**Saved data entries**

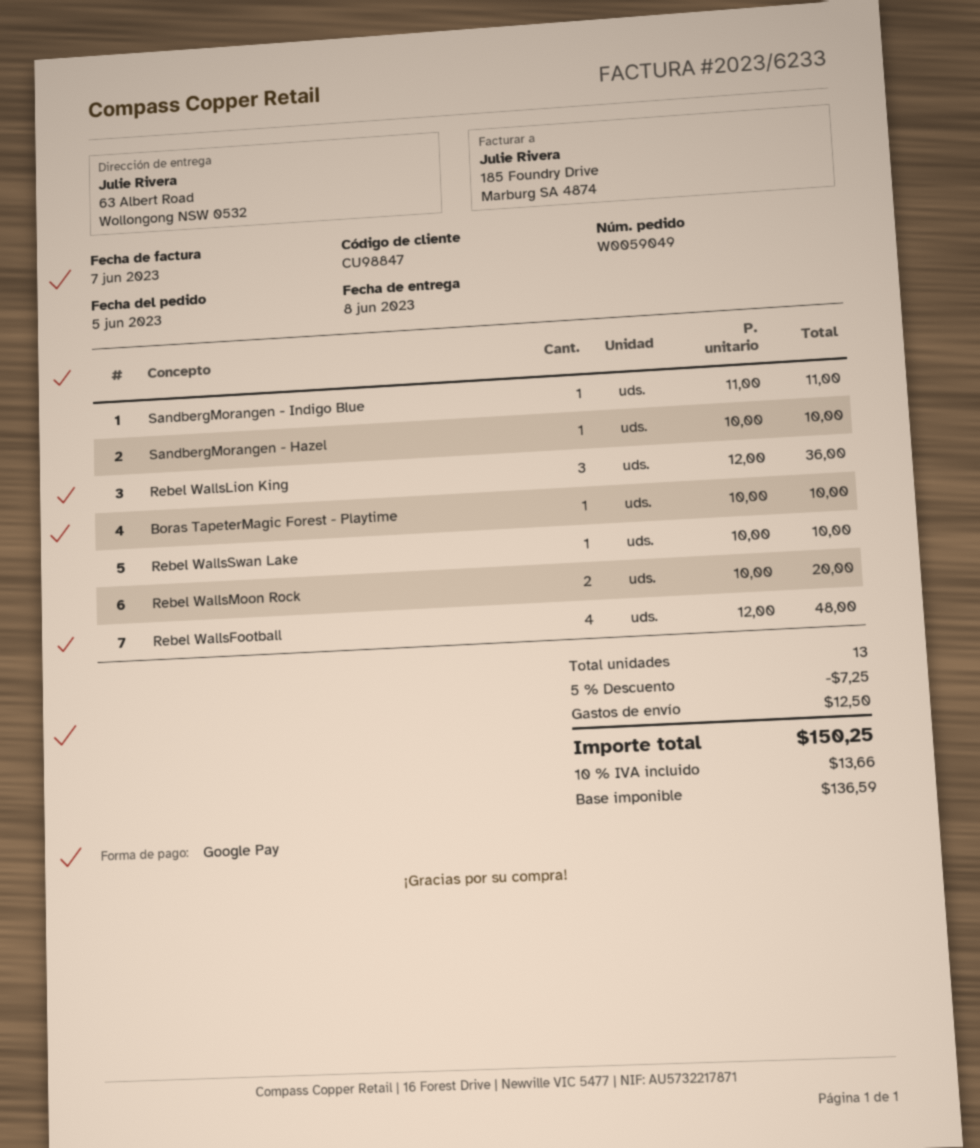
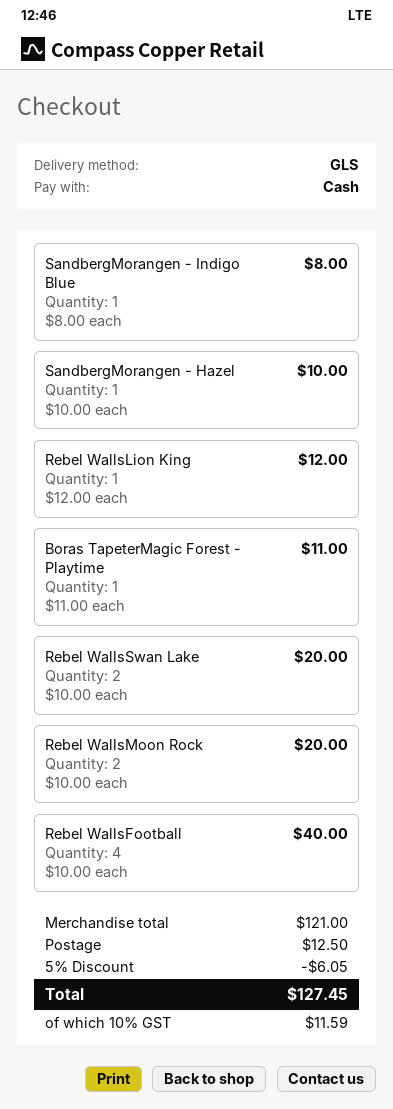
payment method: Google Pay -> cash
SandbergMorangen - Indigo Blue: 1 x 11.00 = 11.00 -> 1 x 8.00 = 8.00
Rebel WallsLion King: 3 x 12.00 = 36.00 -> 1 x 12.00 = 12.00
Boras TapeterMagic Forest - Playtime: 1 x 10.00 = 10.00 -> 1 x 11.00 = 11.00
Rebel WallsSwan Lake: 1 x 10.00 = 10.00 -> 2 x 10.00 = 20.00
Rebel WallsFootball: 4 x 12.00 = 48.00 -> 4 x 10.00 = 40.00
discount: 5% = 7.25 -> 5% = 6.05
tax: 10% = 13.66 -> 10% = 11.59
total: 150.25 -> 127.45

**Problem description**
From the first line to the last, write out the data above exactly. Omit the pictures.

**Task result**
payment method: Google Pay -> cash
SandbergMorangen - Indigo Blue: 1 x 11.00 = 11.00 -> 1 x 8.00 = 8.00
Rebel WallsLion King: 3 x 12.00 = 36.00 -> 1 x 12.00 = 12.00
Boras TapeterMagic Forest - Playtime: 1 x 10.00 = 10.00 -> 1 x 11.00 = 11.00
Rebel WallsSwan Lake: 1 x 10.00 = 10.00 -> 2 x 10.00 = 20.00
Rebel WallsFootball: 4 x 12.00 = 48.00 -> 4 x 10.00 = 40.00
discount: 5% = 7.25 -> 5% = 6.05
tax: 10% = 13.66 -> 10% = 11.59
total: 150.25 -> 127.45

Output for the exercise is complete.